Administrators were especially likely to feel the pressure to justify their existence, said Amy Li, an assistant professor of educational policy studies at Florida International University. “There’s definitely areas where they could trim the fat,” she said.
Ms Wadhwani agreed, but to a point. The quick budgetary and staffing adjustments by many colleges and universities in the first few months of the Covid pandemic – before the large-scale federal aid began rolling out – showed that they often had organisational flexibilities that even they did not realise they had, she said. But much of the excess padding of staff, Ms Wadhwani said, had now been eroded, meaning that federal and state funding cutbacks in the coming two years could mean an acceleration of institutional closings or other emergency measures.
One problem in assessing that risk, Ms Wadhwani said, was that such existential troubles were more likely among smaller institutions whose operations were far less transparent to outsiders, because they were less likely to pursue large-scale investments that would subject them to independent financial assessments. That meant they could collapse with little advance notice, she said. Nevertheless, before they took the step of shutting down, she said, such precarious institutions typically signalled stress by finding assets they could sell off, such as excess land or buildings.
Among its other provisions, the debt-ceiling agreement between Mr Biden and the Republicans also put a firm date of August for ending the pause in federal student loan repayments started by the Trump administration in March 2020 as a pandemic relief measure.

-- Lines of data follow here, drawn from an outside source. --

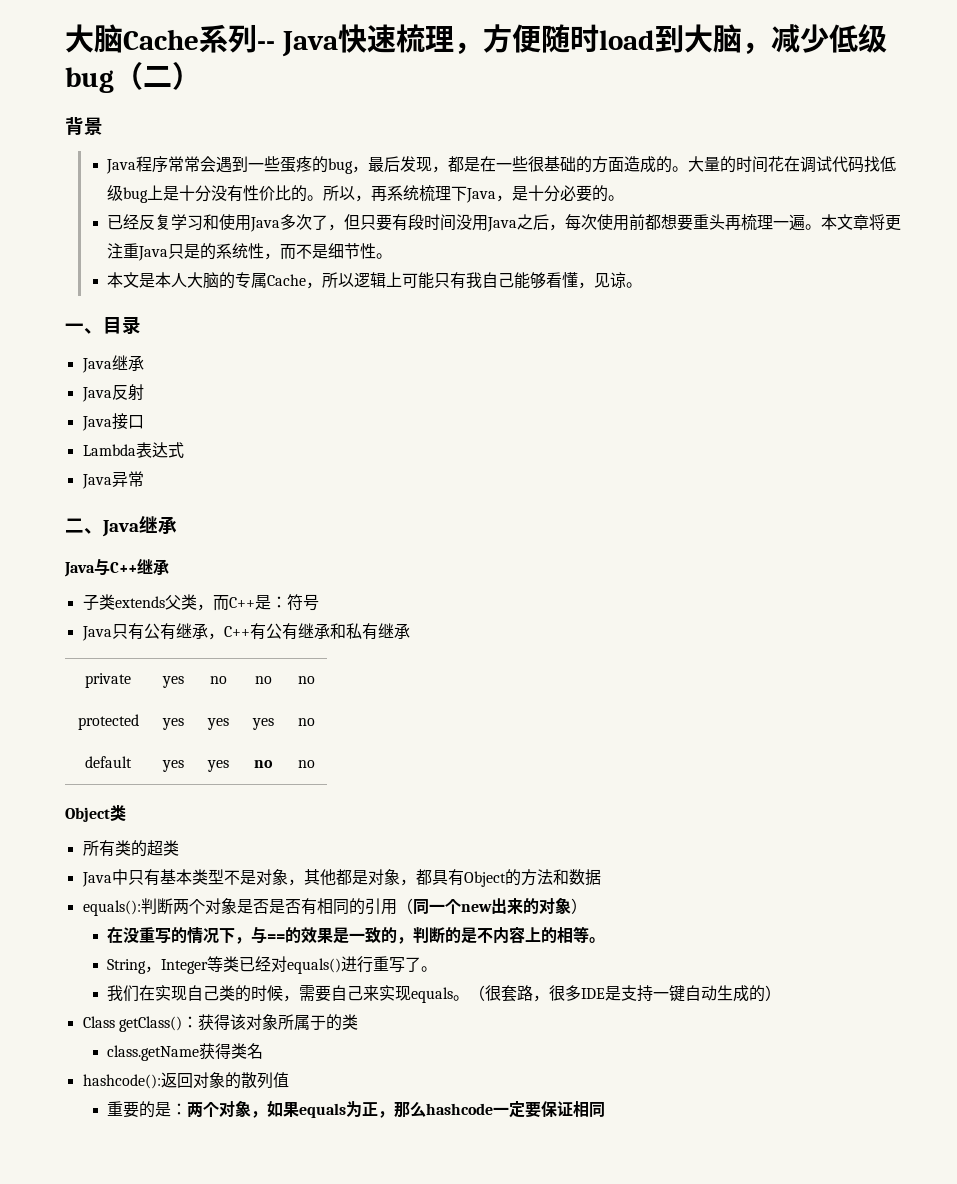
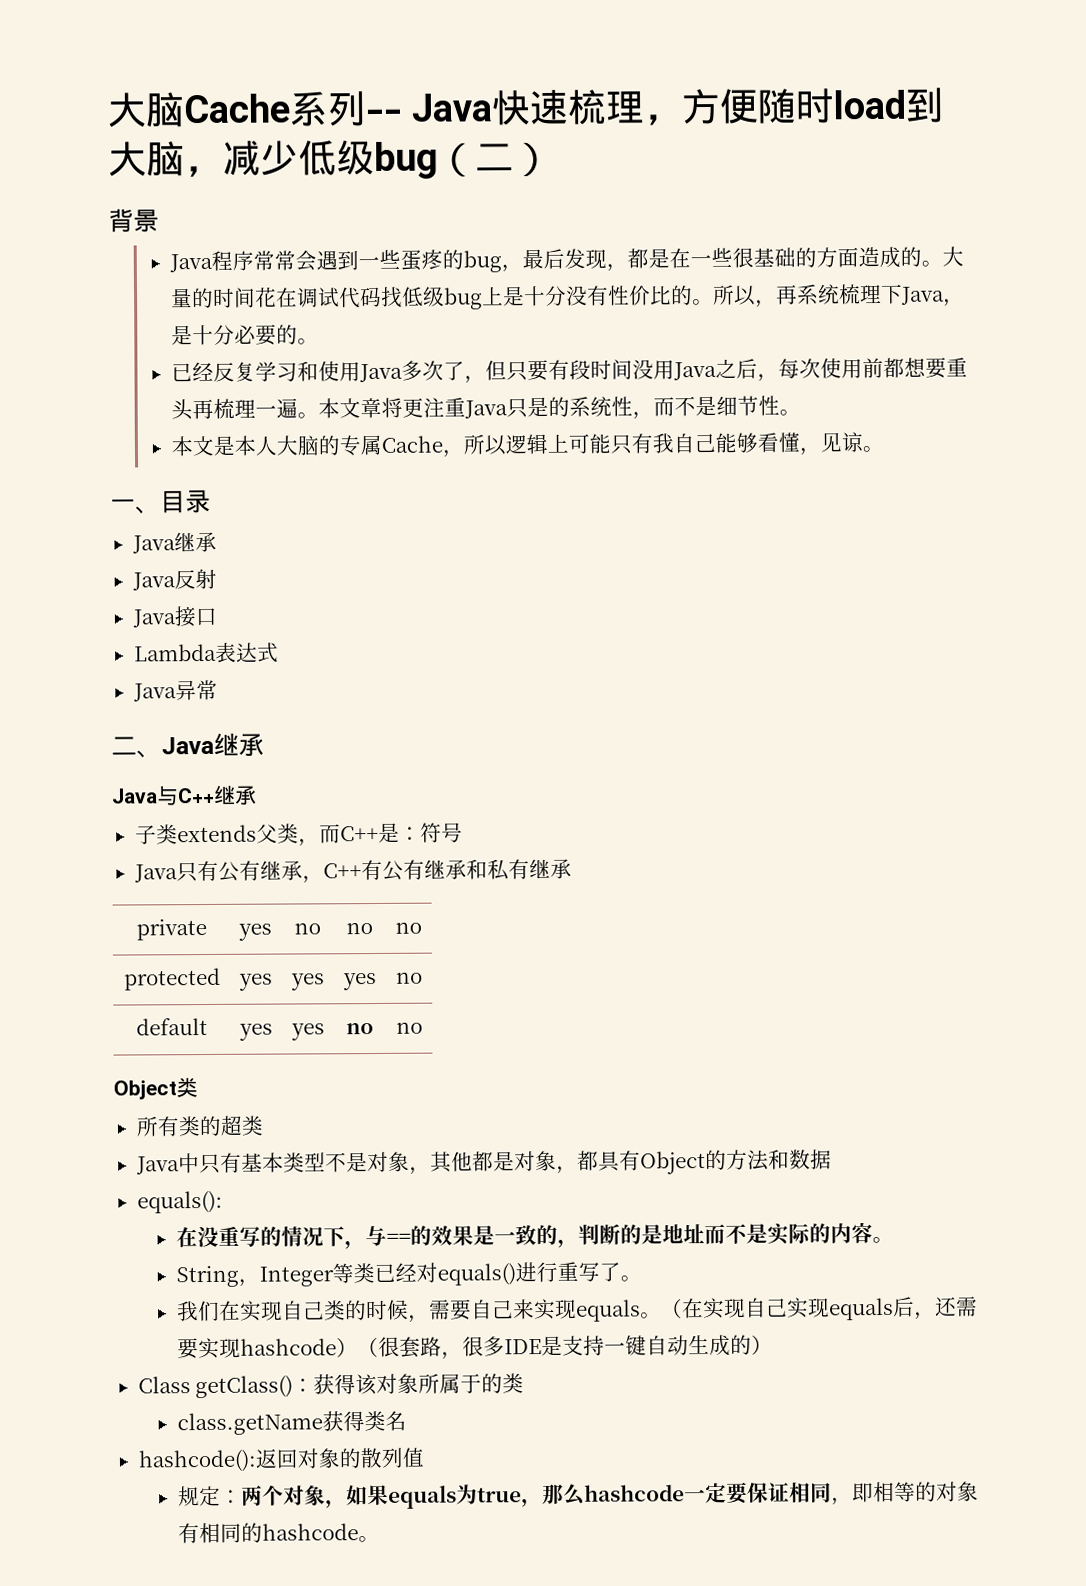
[140,897,587,915] 判断两个对象是否是否有相同的引用（同一个new出来的对象） -> (223, 1202) none
[477,926,590,944] 不内容上的相等 -> [661,1222,873,1245] 地址而不是实际的内容
(486, 993) none -> [681,1296,978,1321] [176,1336,379,1360] 在实现自己实现equals后，还需要实现hashcode）（
[107,1101,172,1118] 重要的是 -> [177,1485,221,1507] 规定
[362,1102,379,1116] 正 -> [476,1487,522,1503] true
(606, 1109) none -> [830,1481,979,1506] [177,1522,380,1544] ，即相等的对象有相同的hashcode。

Loan collections and interest accumulation have been frozen during that period, and the Biden administration has been reluctant to end it, especially as it awaits an imminent US Supreme Court ruling on the constitutionality of the plan it announced last August to cancel up to $20,000 per borrower in federal student loan debt.
Mr Biden announced that plan just ahead of the 2022 congressional elections – in which the Democrats performed surprisingly well – as a way of helping many of the 45 million Americans owing an estimated $1.8 trillion in student loan debt. But he based his authority to act on a federal law granting US presidents such discretion in the case of a national emergency, and his opponents have argued to the courts that the action represented a vast overreach.
Colleges and universities would not be surprised if Mr Biden were to lose the case, especially given the political alignment of the Supreme Court, and they did not expect to face any serious decline in student enrolment interest if he did, Mr Fansmith said. Resuming the student loan repayments, therefore, seemed reasonable, he added: “It would be hard to justify another extension at this point.”
Mr Biden and his allies had argued that the nation’s huge student debt levels created a drag on the US economy by restricting the ability of younger Americans to buy houses and make other purchases. But now, Professor Daun-Barnett said, the resumption of student loan payments might even have a beneficial effect for the economy, given the current policymaking focus on trying to bring down inflation. “So there might be a silver lining to that, even though it’s going to be a jolt to some folks,” he said.
Professor Li offered a harsher assessment, suggesting that Mr Biden ultimately knew that his plan for wide-scale student debt forgiveness was impracticable in its size, but put it forth anyway – both as a promise in his 2020 presidential campaign, and as a formal initiative in 2022 after months of publicly teasing the idea – as a means of cultivating votes.
“I really think it was a political move by the Biden administration to rally people for the midterms,” she said. “Because, in practicality, it’s not a very feasible plan to forgive that much in student loans.”